Une publication du 29 janvier 2026 de l’Ambassade des États-Unis en Haïti, évoquant des rencontres entre l’ambassadeur Wooster et des journalistes haïtiens, relance le débat sur l’indépendance réelle de la presse nationale face aux influences diplomatiques et aux pressions internationales.

Si le dialogue entre diplomates et journalistes peut s’inscrire dans une logique d’échange professionnel, il soulève aussi une question essentielle : jusqu’où ces relations peuvent-elles rester neutres sans affecter la liberté éditoriale des médias haïtiens ?

Dans un pays marqué par la crise politique, l’insécurité et la fragilité institutionnelle, la presse représente l’un des derniers remparts de la démocratie.
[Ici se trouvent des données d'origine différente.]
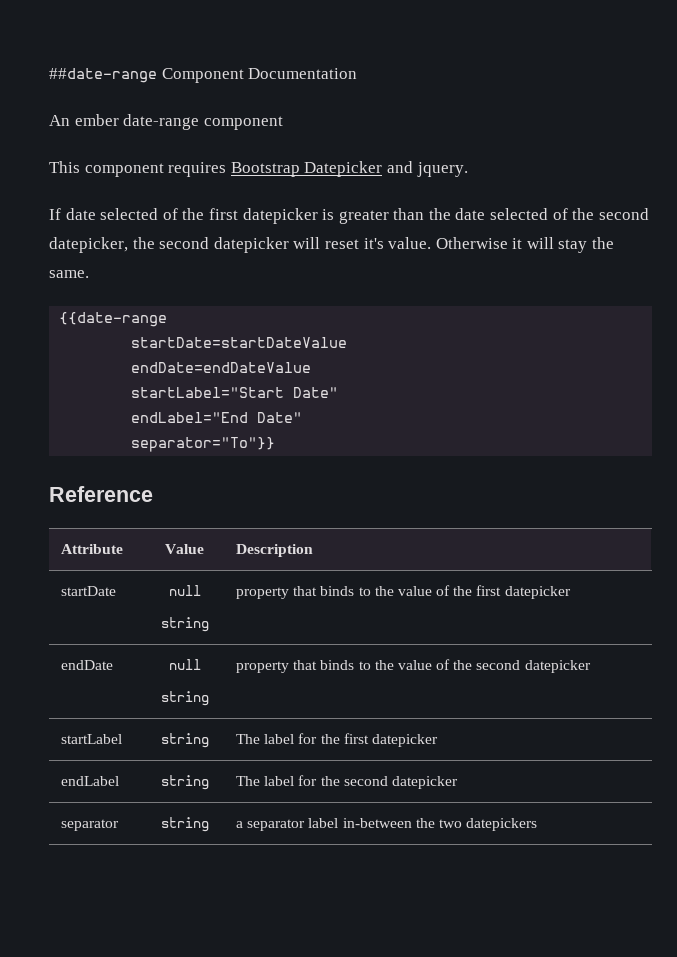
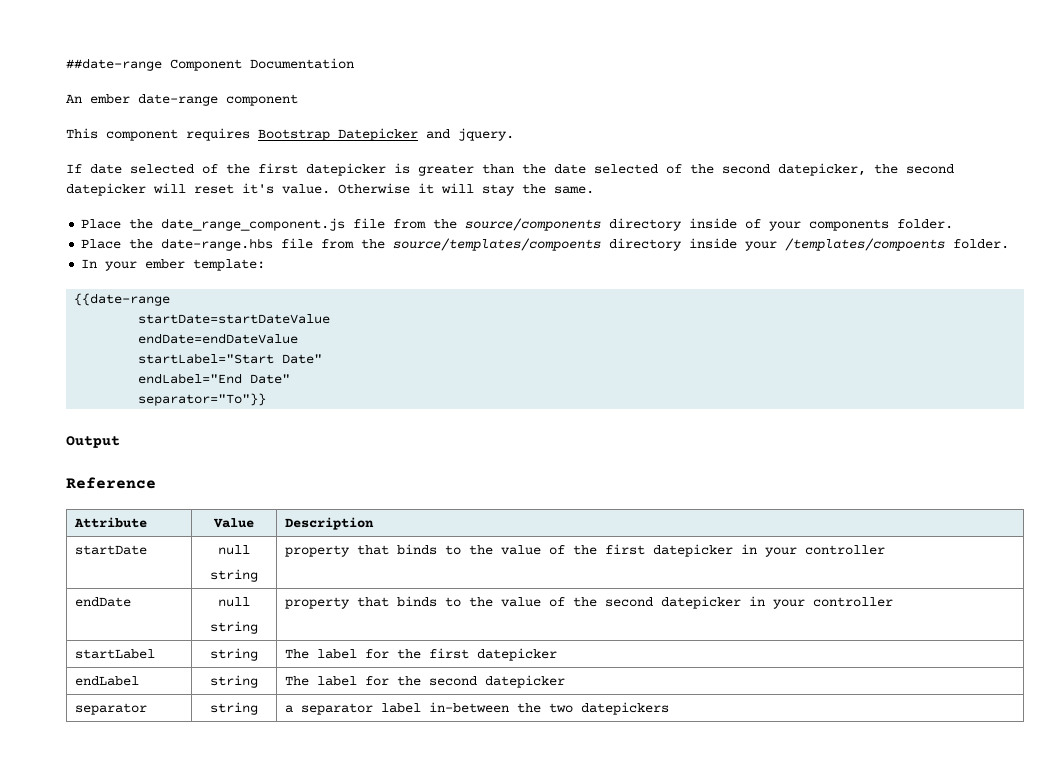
(89, 274) none -> [81,218,954,231] [81,238,1010,251] [81,259,266,271] // Place the date_range_component.js file from the source/components directory inside of your components folder. // Place the date-range.hbs file from the source/templates/compoents directory inside your /templates/compoents folder. // In your ember template:
(276, 444) none -> [66,436,120,448] // Output
(571, 592) none -> [741,544,886,557] in your controller
(591, 666) none -> [749,596,894,609] in your controller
Toute proximité perçue avec l’ambassade américaine, dans un contexte où cette dernière soutient ouvertement le PM révoqué au détriment des cinq (5) membres du CPT pour le contrôle du pouvoir après le 7 février, risque d’alimenter la méfiance du public et de fragiliser la crédibilité des journalistes.

L’indépendance de la presse haïtienne ne doit pas être un slogan, mais un principe intangible. Plus que jamais, les journalistes sont appelés à préserver leur autonomie, à résister aux influences extérieures et à défendre une information libre, critique et au service exclusif du peuple haïtien.